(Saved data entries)
# # # # # # #

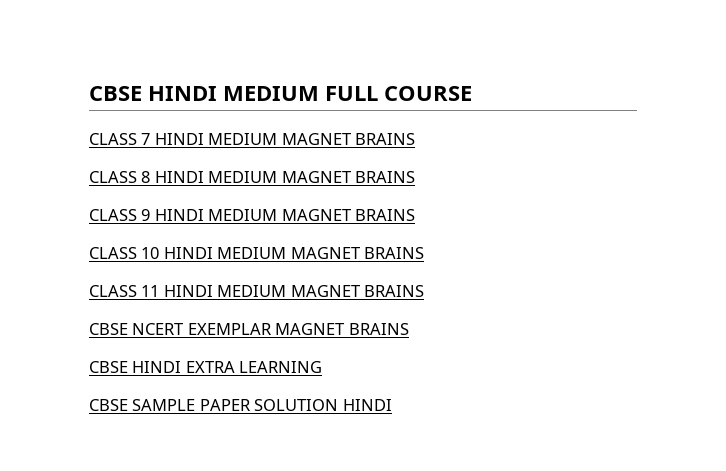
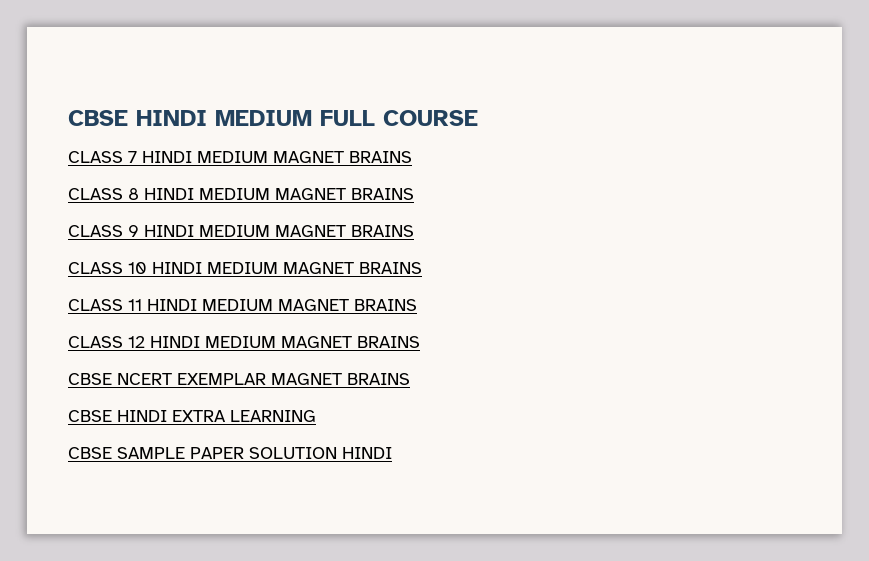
+ CLASS 12 HINDI MEDIUM MAGNET BRAINS

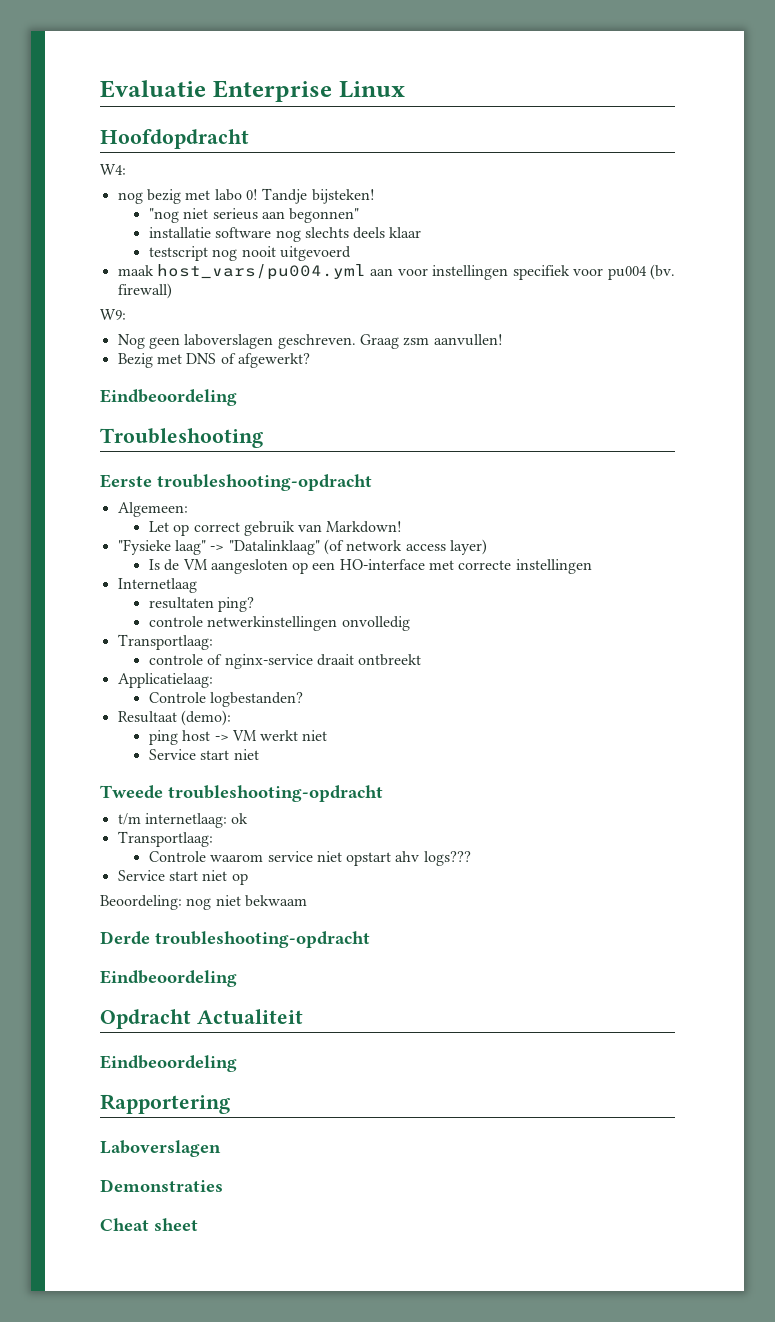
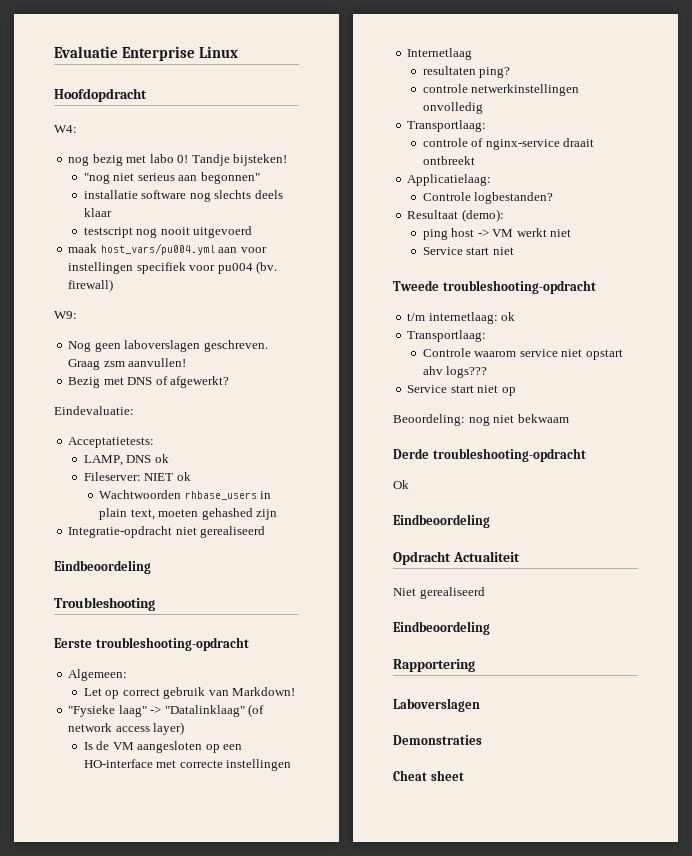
+ Eindevaluatie:
+ Acceptatietests:
+ LAMP, DNS ok
+ Fileserver: NIET ok
+ Wachtwoorden rhbase_users in plain text, moeten gehashed zijn
+ Integratie-opdracht niet gerealiseerd
+ Ok
+ Niet gerealiseerd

# # # # # # #

(ACTION ITEM) Working through the entries above, copy every line in which "gerealiseerd" is found.

(RESULT OF THIS TASK)
+ Integratie-opdracht niet gerealiseerd
+ Niet gerealiseerd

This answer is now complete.